# Need a little help.



## Satoshi (Feb 13, 2010)

So I decided.

I need fucking proper anatomy studies. Sadly, I live two hours away from a real city that has a community collage D: I just wanna learn how to draw a human body properly before I decide to do any big projects. Like comics. 

I wanna be able to branch out and improve myself. So I was wondering if anyone new good sites that could help, books would work great too. 

I'd prefer sites xD Faster to get to than ordering a book from amazon; plus it'd probably be cheaper. :c 

This is all because -I- want to improve myself, not because I want to be on par with other artists on this site D: <3

Thanks~


----------



## Joeyyy (Feb 13, 2010)

I would get a posable body, like the ones that are wooden.  That is a great way to vaguely get the sketch for a body either stationary or in action.  It helped me a lot lol


----------



## Satoshi (Feb 13, 2010)

Hmm :o I had one of those, I found them really stiff D: Like they didn't move as well as a human body.


----------



## Joeyyy (Feb 13, 2010)

Aww sorry...  I had one and it wasn't as stiff and it's so convenient for the
anatomy and poses


----------



## Joeyyy (Feb 13, 2010)

I got an old anatomy book from school i stole lol Ill mail it to you hahaha


----------



## Satoshi (Feb 13, 2010)

Lol :V If you did that, I'd totally give you some arts...Even though I'm not that good D: Nor good at drawing dog/wolfs xD


----------



## Smelge (Feb 14, 2010)

Might not be what you want to look for, but softcore porn is pretty good for poses and practice. As reference.

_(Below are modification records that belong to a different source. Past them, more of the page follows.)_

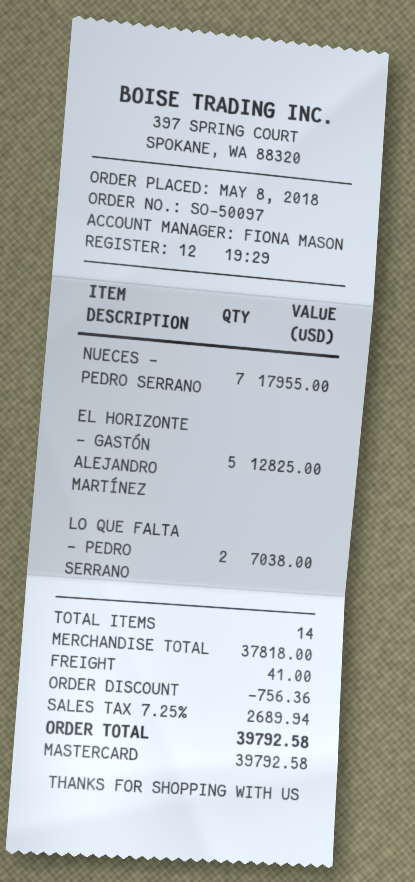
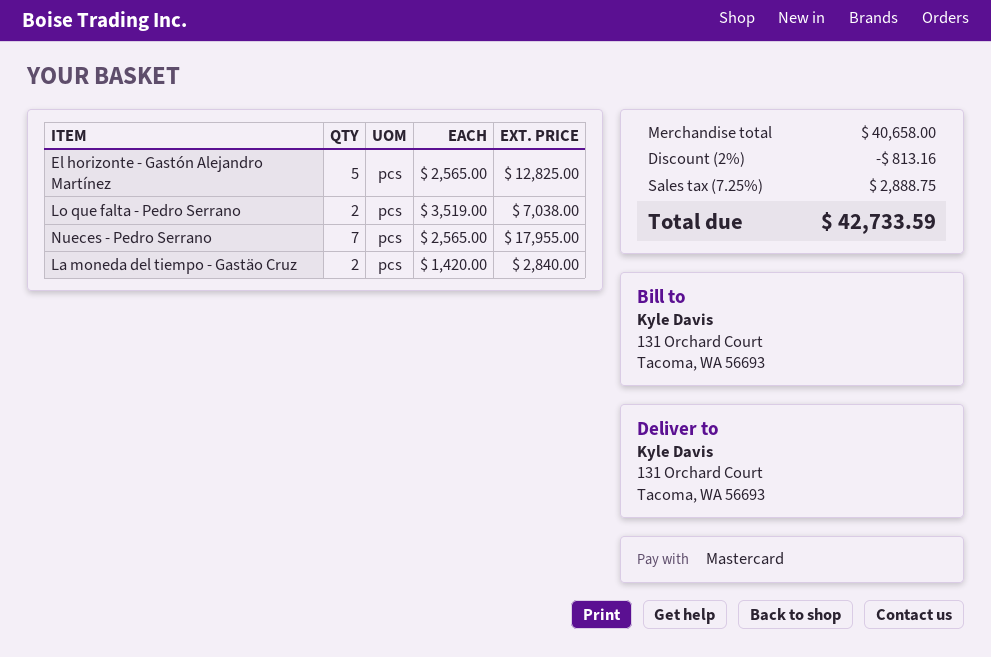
La moneda del tiempo - Gastäo Cruz: none -> 2 for 2840.00
subtotal: 37818.00 -> 40658.00
discount: 756.36 -> 813.16
shipping: 41.00 -> none
tax: 7.25% = 2689.94 -> 7.25% = 2888.75
total: 39792.58 -> 42733.59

Failing that, www.posemaniacs.com

Or, if you're one of those seafaring types, try and find a version of Poser. That tends to be pretty good for setting up poses for REFERENCE ONLY. For the love of His Noodliness, if you do get Poser, do not do the "Here is Krystal looking puty", "Here is another Krystal having sex with the original Krystal, except one has a t-shirt and you can now see my complete lack of creativity" thing.


----------



## Satoshi (Feb 14, 2010)

That's actually what I need xD 
I need to see the muscle and the bone. D: <3

...

Lol @ Kyrstal porn.


----------



## krisCrash (Feb 15, 2010)

Get friends to pose for you?


----------



## Sho-Oxide (Feb 15, 2010)

Posemaniacs is a godsend, and it should be your first stop. 
They have a 30 second sketch exercise, which is really good for improving anatomy.


----------



## Joeyyy (Feb 15, 2010)

Voidrunners said:


> Might not be what you want to look for, but softcore porn is pretty good for poses and practice. As reference.
> 
> Failing that, www.posemaniacs.com
> 
> Or, if you're one of those seafaring types, try and find a version of Poser. That tends to be pretty good for setting up poses for REFERENCE ONLY. For the love of His Noodliness, if you do get Poser, do not do the "Here is Krystal looking puty", "Here is another Krystal having sex with the original Krystal, except one has a t-shirt and you can now see my complete lack of creativity" thing.



Softcore is how I started out.  I fully agree


----------



## dovetone (Feb 15, 2010)

Really the only way to learn to draw bodies with any success is to draw from life. You can learn lots of formulas and things from books but you will often find yourself stuck in a few poses. Even if you live far away from a city or college, try searching around for a figure drawing class or figure drawing sessions. If you can't find anything, then ask your friends to pose for you, or draw people randomly (try not to let them catch you, they could get creeped out P. You can even set up a mirror and draw yourself- this is particularly useful if you want to draw nudes but don't have access to a figure class (which is really the best way to learn the figure.)
I also recommend picking up " Drawing from the Right Side of the Brain ". It's a really amazing book that has a lot of great exercises for observation drawing.


----------



## Arshes Nei (Feb 15, 2010)

Malls. Coffee Shops. Stores. There's people there. Sketch them.


----------



## outward (Feb 15, 2010)

Go to your library's online catalogue and search for figure drawing. My library lets me reserve books, so I just find them online, walk up to the desk at the library, hand them my card, and retrieve my chosen books from there. : )


----------



## Satoshi (Feb 17, 2010)

I wish I lived by a closer city D: </3 Well, drawing guest could work just as well..a little creepy xD Considering they just saw me at the cafe. :B 

I could give that a try on my off days.

Thanks everyone!


----------



## Arshes Nei (Feb 17, 2010)

Satoshi said:


> I wish I lived by a closer city D: </3 Well, drawing guest could work just as well..a little creepy xD Considering they just saw me at the cafe. :B
> 
> I could give that a try on my off days.
> 
> Thanks everyone!



If you're sketching it's not creepy. You may want to have headphones on though so people are less likely to approach you and bother you while drawing. If you were just sitting there watching people and not sketching, then that's creepy.


----------



## Satoshi (Feb 17, 2010)

Lol, people watching |3 
Yeah. I see what you mean. :3 I'm gonna have to buy another sketch book to work in.
Resorts are the best place for a lot of diverse people D: Not everyone's dressed the same like at malls.


----------



## TheKyleIsHere (Feb 18, 2010)

I whole-heartedly agree that in lieu of an actual classroom environment, drawing people in cafes and such is a great idea. It is near perfect practice of things like gesture, motion and proportion.


----------